The movie came out in theaters in 1971. I was a tween. It had to be rated PG for my parents to allow me to see it with my BFF. I was completely taken aback by Robert Redford and Barbara Streisand’s breakup towards the end of the film. I think I was too young to understand all the forces behind their relationship. To me, love was everything you needed to make things work.
The world was going through change after change in the 70s. I felt overwhelmed and frightened when I was away from home. So, I wanted to stay home. My outgoing friends changed everything for me. Without their encouragement, I would still be sitting in my bedroom crocheting and listening to pop radio.
Whenever these friends began to notice I had a crush on someone, they were merciless. Like my freshman year, when I had a crush on a guy in my science class. A Sadie Hawkins Dance was coming up, and my BFF decided that I would ask my crush to this dance.
“It’s perfect!” she tells me. Girls are supposed to do the asking. I agonized over the scenario for days. I finally asked him, just casually, when we were changing classes. His locker was next to mine. I barely looked at him; I was so nervous. He seemed nervous, too. When he said yes, I stopped breathing. He smiled and said he had to run, but we could work out the details in science class.
Holy Crap! It did not occur to me that he would say ‘yes’. Now, I was freaking out about the dance itself. I had not thought this thing through.
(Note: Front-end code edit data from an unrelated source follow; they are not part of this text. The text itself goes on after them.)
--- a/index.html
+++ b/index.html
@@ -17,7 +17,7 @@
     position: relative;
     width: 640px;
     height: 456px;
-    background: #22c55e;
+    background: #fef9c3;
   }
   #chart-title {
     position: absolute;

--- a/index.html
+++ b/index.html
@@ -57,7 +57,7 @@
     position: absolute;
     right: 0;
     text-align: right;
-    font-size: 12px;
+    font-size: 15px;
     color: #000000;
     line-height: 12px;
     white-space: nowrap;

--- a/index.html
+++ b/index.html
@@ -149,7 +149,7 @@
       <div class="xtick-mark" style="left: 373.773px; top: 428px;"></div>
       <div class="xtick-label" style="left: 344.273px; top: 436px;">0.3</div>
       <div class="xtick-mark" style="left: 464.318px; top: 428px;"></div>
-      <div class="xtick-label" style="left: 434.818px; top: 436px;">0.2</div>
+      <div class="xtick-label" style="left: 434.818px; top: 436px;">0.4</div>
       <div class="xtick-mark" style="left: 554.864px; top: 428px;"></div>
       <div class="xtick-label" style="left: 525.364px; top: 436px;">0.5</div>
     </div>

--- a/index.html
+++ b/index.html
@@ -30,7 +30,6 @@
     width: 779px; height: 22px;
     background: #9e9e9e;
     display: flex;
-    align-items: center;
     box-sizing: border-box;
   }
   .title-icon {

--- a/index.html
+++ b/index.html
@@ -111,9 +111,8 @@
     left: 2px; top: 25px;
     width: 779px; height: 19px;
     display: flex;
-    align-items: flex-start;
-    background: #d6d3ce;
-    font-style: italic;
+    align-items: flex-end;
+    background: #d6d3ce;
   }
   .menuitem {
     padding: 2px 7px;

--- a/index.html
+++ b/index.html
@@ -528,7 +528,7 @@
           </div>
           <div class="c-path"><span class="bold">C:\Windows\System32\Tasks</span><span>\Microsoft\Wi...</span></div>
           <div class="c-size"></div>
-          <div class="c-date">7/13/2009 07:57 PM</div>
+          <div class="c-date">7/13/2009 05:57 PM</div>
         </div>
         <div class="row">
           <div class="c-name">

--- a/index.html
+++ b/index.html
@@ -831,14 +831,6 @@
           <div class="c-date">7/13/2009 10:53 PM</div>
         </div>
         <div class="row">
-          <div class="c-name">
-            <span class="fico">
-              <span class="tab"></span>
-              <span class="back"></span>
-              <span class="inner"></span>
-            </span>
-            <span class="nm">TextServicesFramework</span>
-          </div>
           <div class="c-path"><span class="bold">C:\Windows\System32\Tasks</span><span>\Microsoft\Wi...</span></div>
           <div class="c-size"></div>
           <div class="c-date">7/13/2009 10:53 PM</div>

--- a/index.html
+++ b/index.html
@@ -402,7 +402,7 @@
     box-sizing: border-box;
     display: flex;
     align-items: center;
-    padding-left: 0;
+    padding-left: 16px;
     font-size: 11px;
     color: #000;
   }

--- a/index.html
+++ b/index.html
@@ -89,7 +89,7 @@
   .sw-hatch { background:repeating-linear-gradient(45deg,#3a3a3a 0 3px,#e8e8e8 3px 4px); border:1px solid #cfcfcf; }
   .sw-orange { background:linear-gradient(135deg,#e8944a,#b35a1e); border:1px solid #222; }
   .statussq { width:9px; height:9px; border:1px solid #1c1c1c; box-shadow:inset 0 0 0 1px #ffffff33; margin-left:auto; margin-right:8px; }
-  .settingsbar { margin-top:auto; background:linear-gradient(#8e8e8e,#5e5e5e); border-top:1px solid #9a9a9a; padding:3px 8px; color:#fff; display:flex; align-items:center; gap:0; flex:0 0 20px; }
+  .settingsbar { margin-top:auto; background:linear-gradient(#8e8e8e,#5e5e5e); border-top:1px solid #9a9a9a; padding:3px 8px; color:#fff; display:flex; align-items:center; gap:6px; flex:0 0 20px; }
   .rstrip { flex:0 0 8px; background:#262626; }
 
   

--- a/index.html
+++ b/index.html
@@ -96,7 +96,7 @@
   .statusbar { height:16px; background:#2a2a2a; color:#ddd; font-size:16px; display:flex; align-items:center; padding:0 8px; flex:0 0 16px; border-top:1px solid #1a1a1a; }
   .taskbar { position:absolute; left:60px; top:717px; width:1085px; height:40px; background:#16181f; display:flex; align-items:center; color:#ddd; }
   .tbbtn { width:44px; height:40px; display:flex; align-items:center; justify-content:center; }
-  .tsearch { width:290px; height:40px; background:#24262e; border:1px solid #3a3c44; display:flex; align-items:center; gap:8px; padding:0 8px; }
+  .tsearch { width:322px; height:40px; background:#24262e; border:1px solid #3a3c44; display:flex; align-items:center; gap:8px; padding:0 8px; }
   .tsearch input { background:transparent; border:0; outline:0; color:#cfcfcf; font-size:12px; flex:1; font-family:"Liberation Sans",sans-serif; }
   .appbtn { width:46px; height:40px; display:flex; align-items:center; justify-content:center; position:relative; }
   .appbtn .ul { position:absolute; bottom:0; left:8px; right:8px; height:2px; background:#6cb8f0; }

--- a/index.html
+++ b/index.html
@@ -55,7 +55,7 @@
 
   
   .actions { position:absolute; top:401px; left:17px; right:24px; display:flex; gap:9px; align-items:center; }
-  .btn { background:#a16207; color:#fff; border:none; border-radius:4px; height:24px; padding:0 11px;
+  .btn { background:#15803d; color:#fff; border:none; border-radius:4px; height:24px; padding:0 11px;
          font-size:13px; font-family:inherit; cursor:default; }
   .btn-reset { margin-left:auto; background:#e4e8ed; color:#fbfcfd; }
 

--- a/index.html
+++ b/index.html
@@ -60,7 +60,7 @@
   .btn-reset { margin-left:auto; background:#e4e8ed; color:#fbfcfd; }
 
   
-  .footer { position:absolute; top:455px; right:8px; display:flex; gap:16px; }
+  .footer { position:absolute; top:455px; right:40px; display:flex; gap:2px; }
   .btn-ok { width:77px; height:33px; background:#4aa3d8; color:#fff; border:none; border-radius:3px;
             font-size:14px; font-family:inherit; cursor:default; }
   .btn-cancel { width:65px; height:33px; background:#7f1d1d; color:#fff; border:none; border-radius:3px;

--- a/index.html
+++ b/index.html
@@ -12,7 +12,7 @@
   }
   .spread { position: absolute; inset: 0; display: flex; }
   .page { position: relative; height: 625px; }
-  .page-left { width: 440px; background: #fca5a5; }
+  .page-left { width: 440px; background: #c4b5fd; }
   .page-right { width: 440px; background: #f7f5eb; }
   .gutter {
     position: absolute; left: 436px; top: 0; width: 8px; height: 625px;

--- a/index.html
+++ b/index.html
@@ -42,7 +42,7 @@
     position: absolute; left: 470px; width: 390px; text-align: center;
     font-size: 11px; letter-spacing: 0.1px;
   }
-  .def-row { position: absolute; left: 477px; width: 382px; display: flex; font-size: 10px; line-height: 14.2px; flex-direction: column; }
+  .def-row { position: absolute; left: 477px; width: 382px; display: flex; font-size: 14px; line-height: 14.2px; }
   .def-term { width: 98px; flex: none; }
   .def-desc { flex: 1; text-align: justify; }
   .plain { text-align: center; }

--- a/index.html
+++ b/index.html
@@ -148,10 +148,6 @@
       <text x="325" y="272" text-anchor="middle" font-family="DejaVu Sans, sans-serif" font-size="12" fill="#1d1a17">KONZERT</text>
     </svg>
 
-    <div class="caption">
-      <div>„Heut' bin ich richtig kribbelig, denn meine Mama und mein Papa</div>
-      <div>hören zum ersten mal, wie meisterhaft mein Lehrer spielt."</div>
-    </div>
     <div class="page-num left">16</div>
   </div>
Since I was ‘the man’ on this date, I had to pick him up and drive him home afterwards. I did not have my license yet. This meant my father would be chauffeuring us. My father, with his comedic wit and eagerness to embarrass me.
Sigh. I lived in terror, knowing it was going to be bad. I was going to be nearly humiliated with embarrassment. I did not know in what form this would happen. Those who knew my father can sympathize. The only certainty was the fact that Dad would not miss this opportunity.
Dad behaved himself during the ride to the dance. He told us, “Have a fun time.” I was too nervous and shy to have a fun time. I believe my date was also shy and nervous. Conversation was limited, but we did dance. Fast songs and slow ones, too. I felt like I was in some kind of shock the entire evening, and it was over too soon.
Now it was my Dad’s turn to have his fun, and he said nothing. Until I returned to the car, after seeing my date to his doorstep.
“I can’t believe you didn’t KISS him!”
I was not sure how to respond to this. My lips were virgin. I hadn’t been kissed or had kissed anyone else before. I panicked. I chickened out.
“He didn’t linger,” I explained.
My Dad was laughing too hard to say another word.